Putin, dal canto suo, sta organizzando, attraverso il sindaco di San Pietroburgo, delle prove generali nel caso si dovesse verificare un attacco atomico da parte delle potenze occidentali e i suoi generali in Siria avvertono gli americani che il tempo di reazione dei russi in quello scenario non consente di distinguere un eventuale errore degli avversari da un vero e proprio attacco. Si tratta un avvertimento che, in un simile contesto, suona decisamente minaccioso, tanto da aver convinto molti osservatori che si sta tornando verso un clima da guerra fredda.
C’è tuttavia una differenza rilevante con la guerra fredda degli anni cinquanta e sessanta: oggi la Russia è militarmente più forte ed economicamente molto più ricca dell’URSS e può contare su alleanze politiche e strategiche che potrebbero rivelarsi decisive. Il Presidente Turco Erdogan, nonostante che la Turchia faccia ancora parte della Nato, sta ipotizzando di predisporre un sistema missilistico congiunto con la Russia e sta cambiando tutta la sua politica in Medio Oriente in senso filo-russo.
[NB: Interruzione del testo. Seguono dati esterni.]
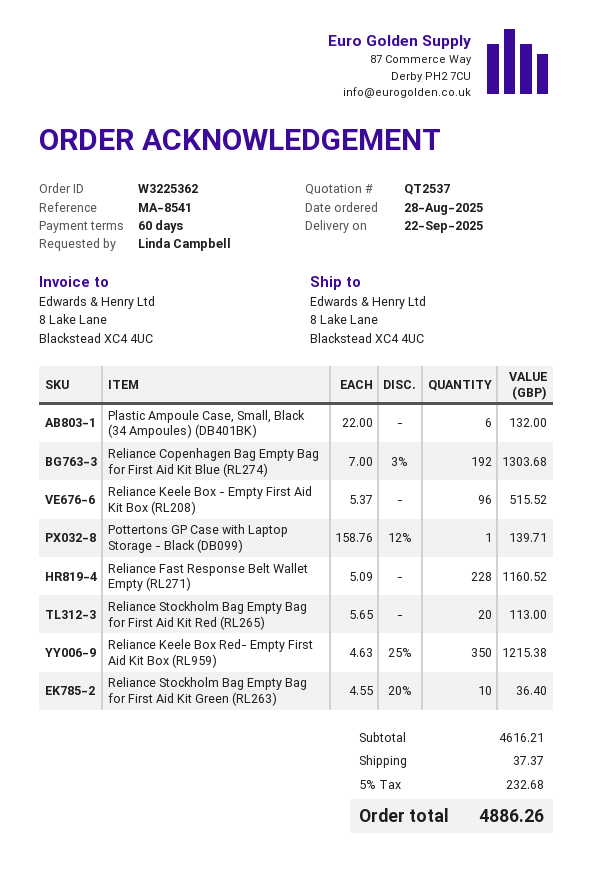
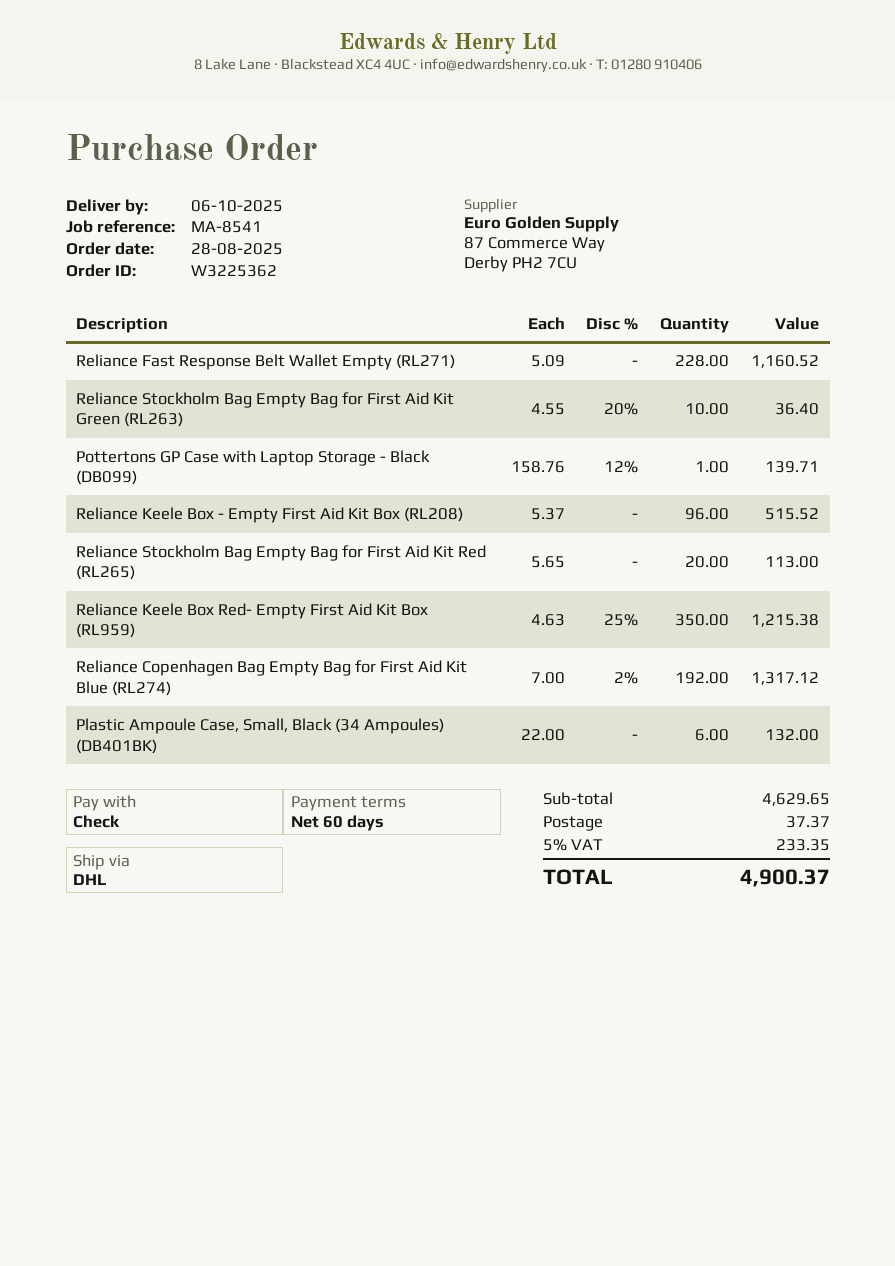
delivery date: 2025-09-22 -> 2025-10-06
Reliance Copenhagen Bag Empty Bag for First Aid Kit Blue (RL274): 192 x 7.00 - 3% = 1303.68 -> 192 x 7.00 - 2% = 1317.12
subtotal: 4616.21 -> 4629.65
tax: 5% = 232.68 -> 5% = 233.35
total: 4886.26 -> 4900.37

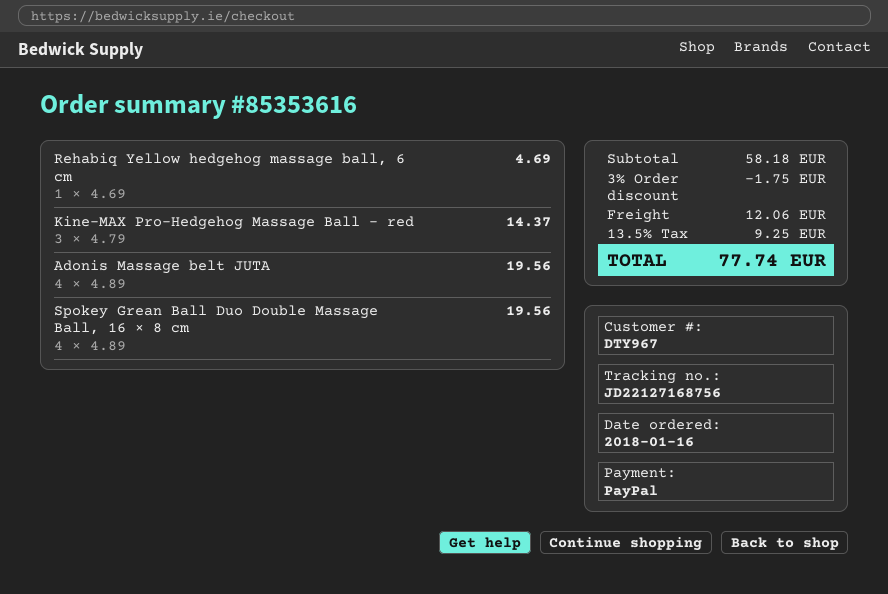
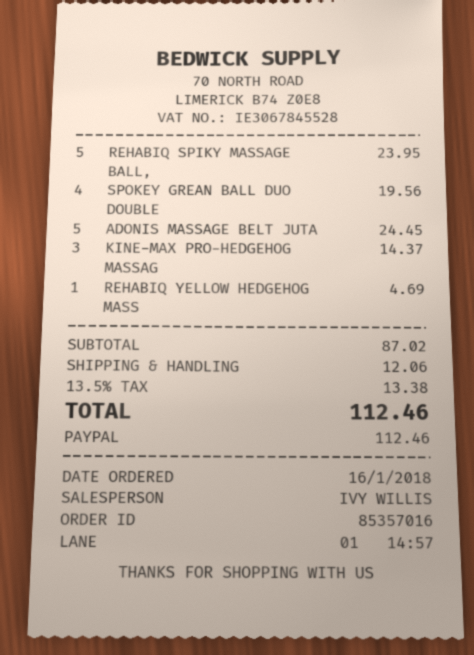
order number: 85353616 -> 85357016
Adonis Massage belt JUTA: 4 for 19.56 -> 5 for 24.45
REHABIQ SPIKY MASSAGE BALL,: none -> 5 for 23.95
subtotal: 58.18 -> 87.02
discount: 3% = 1.75 -> none
tax: 13.5% = 9.25 -> 13.5% = 13.38
total: 77.74 -> 112.46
La Cina sta a sua volta stringendo con Mosca un accordo di massima sia rispetto alla situazione siriana sia ad altre zone sensibili su scala mondiale. L’occidente rischia così di trovarsi, in breve tempo, in una situazione di svantaggio strategico, e sarebbe la prima volta dall’attacco di Pearl Harbor. Il governo oligarchico cinese e due democrazie a “sovranità condizionata” quali Russia e Turchia stanno stringendo un’alleanza che potrebbe rivelarsi ferale per la pace e la sicurezza dell’Europa e degli stessi Stati Uniti.
Approfittando anche della fase elettorale negli USA e confidando sulle crescenti divisioni tra paesi Europei, Putin sta sferrando il suo attacco diplomatico e politico a tutto l’occidente con accortezza e astuzia levantine, ricorrendo anche a reiterate provocazioni militari. Per il momento, a parte qualche segnale di protesta da parte di Parigi, Londra e Berlino, tanto gli USA quanto l’Europa sembrano incapaci di reagire in maniera efficace.
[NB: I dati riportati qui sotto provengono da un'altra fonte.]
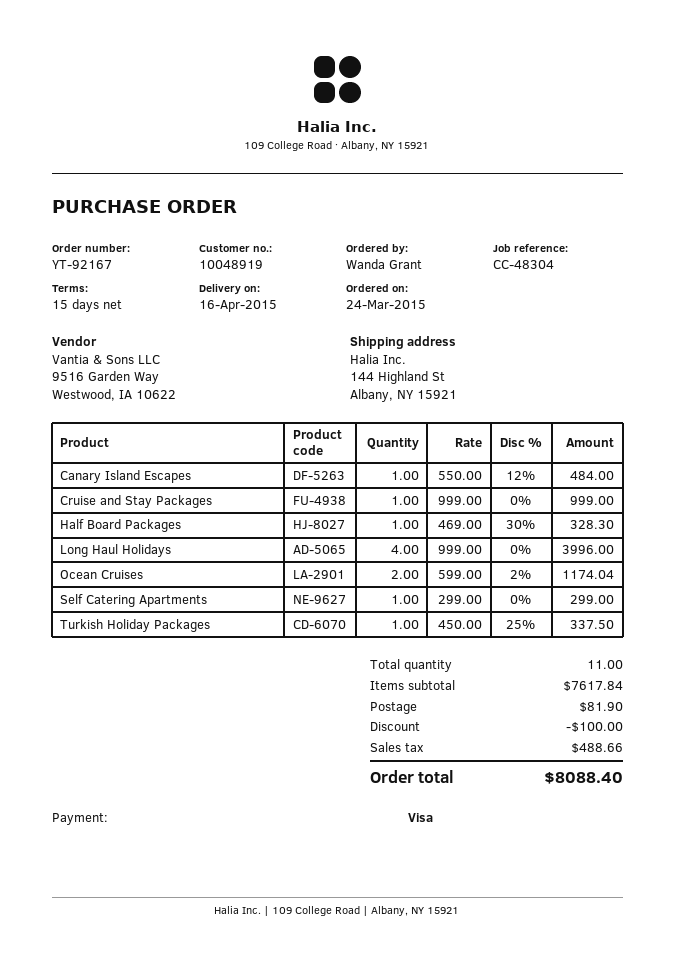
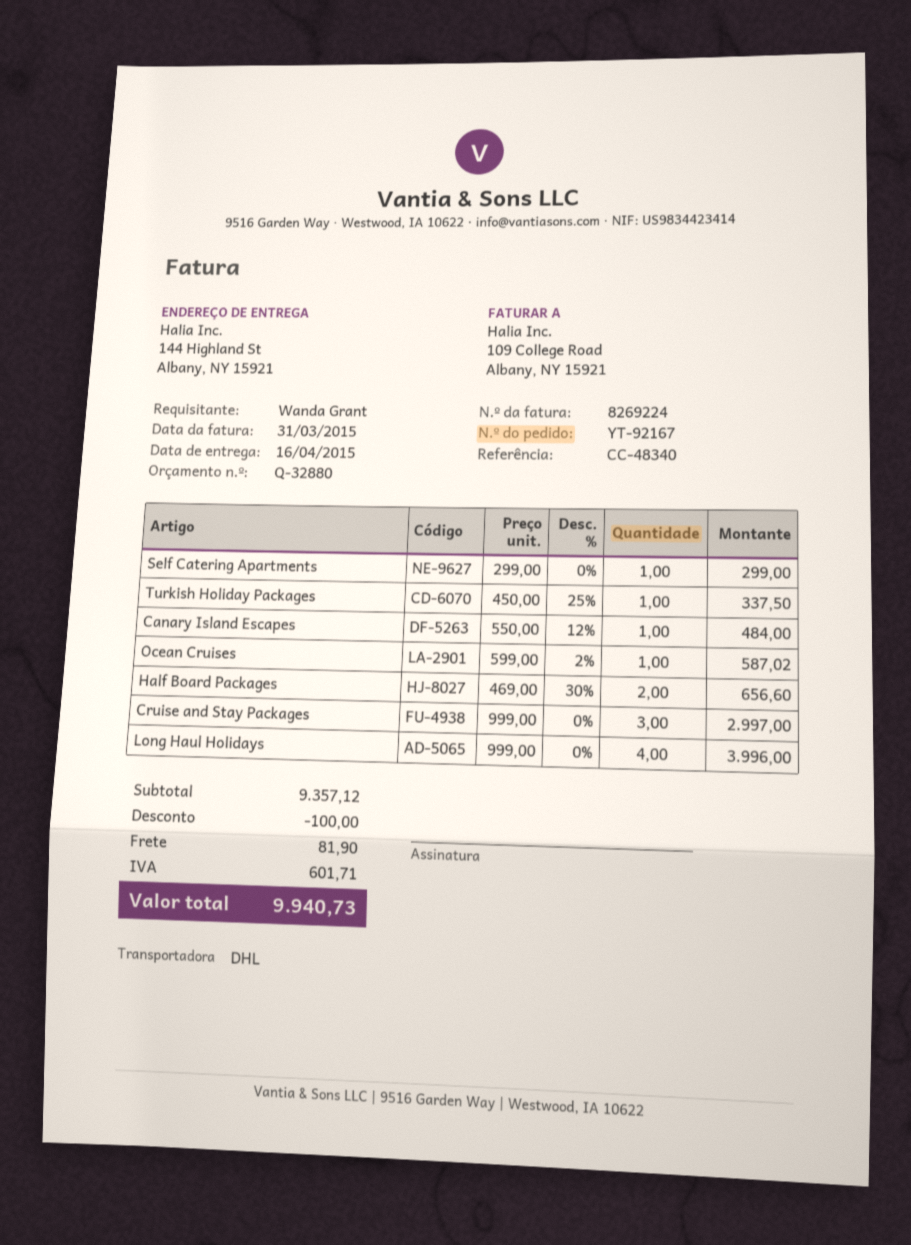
reference: CC-48304 -> CC-48340
Cruise and Stay Packages: 1 x 999.00 = 999.00 -> 3 x 999.00 = 2997.00
Half Board Packages: 1 x 469.00 - 30% = 328.30 -> 2 x 469.00 - 30% = 656.60
Ocean Cruises: 2 x 599.00 - 2% = 1174.04 -> 1 x 599.00 - 2% = 587.02
subtotal: 7617.84 -> 9357.12
tax: 488.66 -> 601.71
total: 8088.40 -> 9940.73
In effetti, data la posta in gioco e i rischi enormi che si profilano all’orizzonte per l’intera umanità, non reagire, almeno nell’immediato, sembra l’unica risposta ragionevole. Ma per quanto tempo sarà possibile fingere, almeno pubblicamente, di non vedere e di non capire? Per quanto tempo si potrà continuare ad ignorare le provocazioni di Putin, che si fanno sempre più frequenti e clamorose? Fino a quando sarà possibile ignorare, almeno pubblicamente, il disegno imperialista che muove la sua politica, che mira in maniera abbastanza esplicita a riprofilare il suo paese lungo i vecchi confini sovietici, mentre al suo interno - così come in Turchia, che potrebbe diventare in un futuro non remoto un suo nuovo alleato - le opposizioni sono sempre meno in grado di far sentire la loro voce?
Giova forse ricordare qui che il sacrosanto desiderio di evitare un conflitto e l’incauto auspicio di poter utilizzare Hitler in funzione antisovietica determinarono un ritardo dell’inizio della seconda guerra mondiale che dette allo stesso Hitler un notevole vantaggio, che comportò diversi milioni di morti in più e che rischiò di fargli vincere la guerra, con le conseguenze tragiche che non è difficile immaginare.
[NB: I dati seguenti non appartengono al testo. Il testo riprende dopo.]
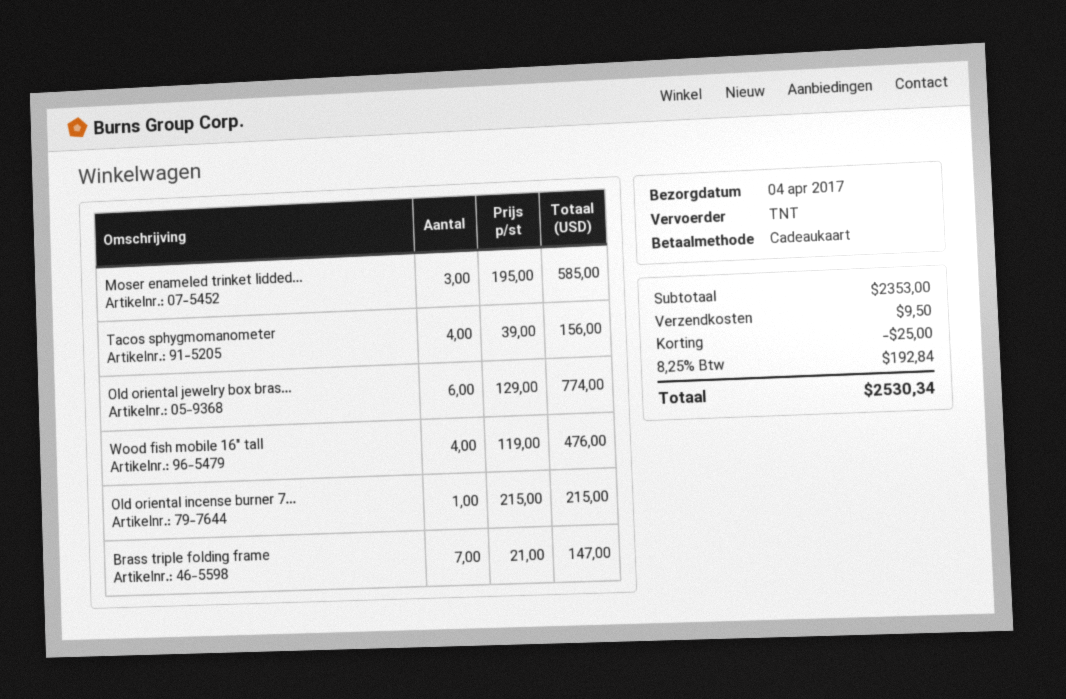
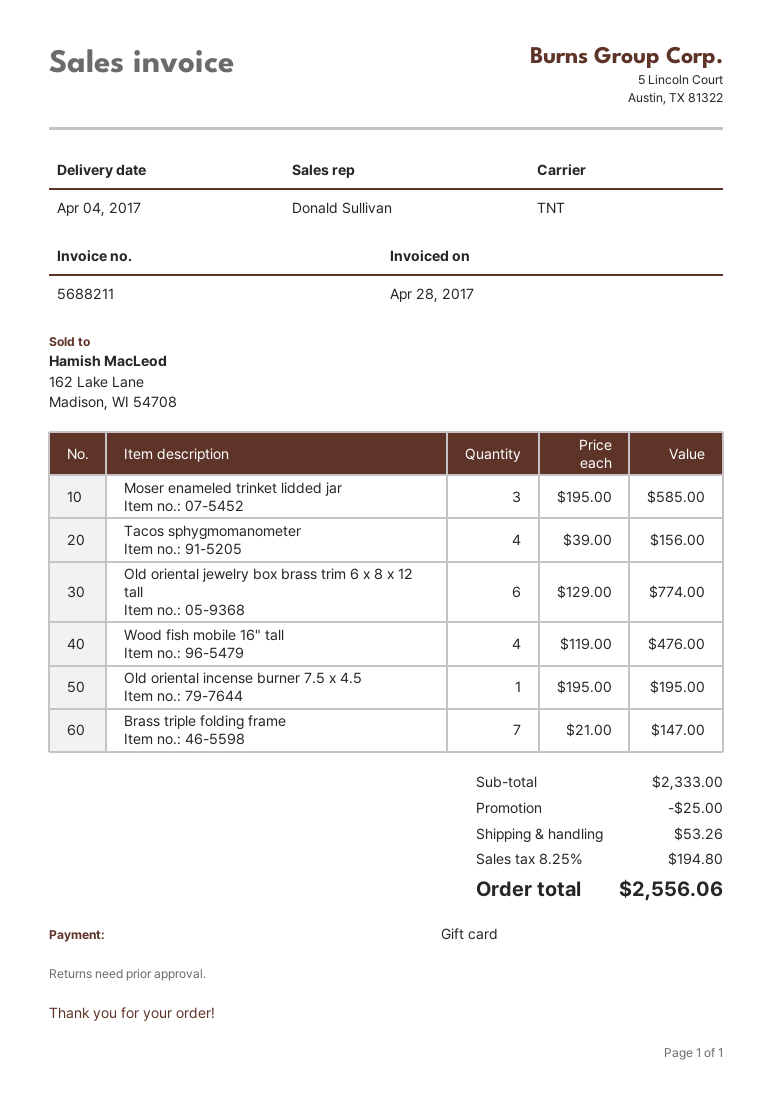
Old oriental incense burner 7...: 1 x 215.00 = 215.00 -> 1 x 195.00 = 195.00
subtotal: 2353.00 -> 2333.00
shipping: 9.50 -> 53.26
tax: 8.25% = 192.84 -> 8.25% = 194.80
total: 2530.34 -> 2556.06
Attualmente, in occidente, e in Italia in particolare, c’è chi attribuisce l’attuale stato di tensione con la Russia alle sanzioni contro questo paese che fecero seguito all’occupazione della Crimea. Un fronte ampio e variegato, che va da Salvini fino alla sinistra estrema, imputa l’errore all’Occidente, così come, per motivi analoghi, un crescente numero di commentatori politici in Italia imputa agli Stati Uniti e all’alleato europeo la responsabilità di aver reso tanto tragicamente critica la situazione in Medio-Oriente.
Una delle accuse che vengono più spesso rivolte agli Stati Uniti e ai paesi europei è quello di aver voluto esportare con la forza la Democrazia dove la Democrazia non è possibile realizzare, perché non voluta dagli stessi popoli e dalle loro classi dirigenti. Ma nessuno dei paesi democratici dell’occidente ha mai inteso esportare la Democrazia con la forza, sia perché sarebbe impossibile farlo sia perché sarebbe comunque inopportuno e sbagliato. I motivi che hanno originato l’intervento degli Stati Uniti prima in Afghanistan, poi in Iraq e successivamente in Libia sono diversi, ma nessuno riconducibile ad una simile motivazione, che dalle nostre parti sembra essere ormai divenuto una sorta di mantra.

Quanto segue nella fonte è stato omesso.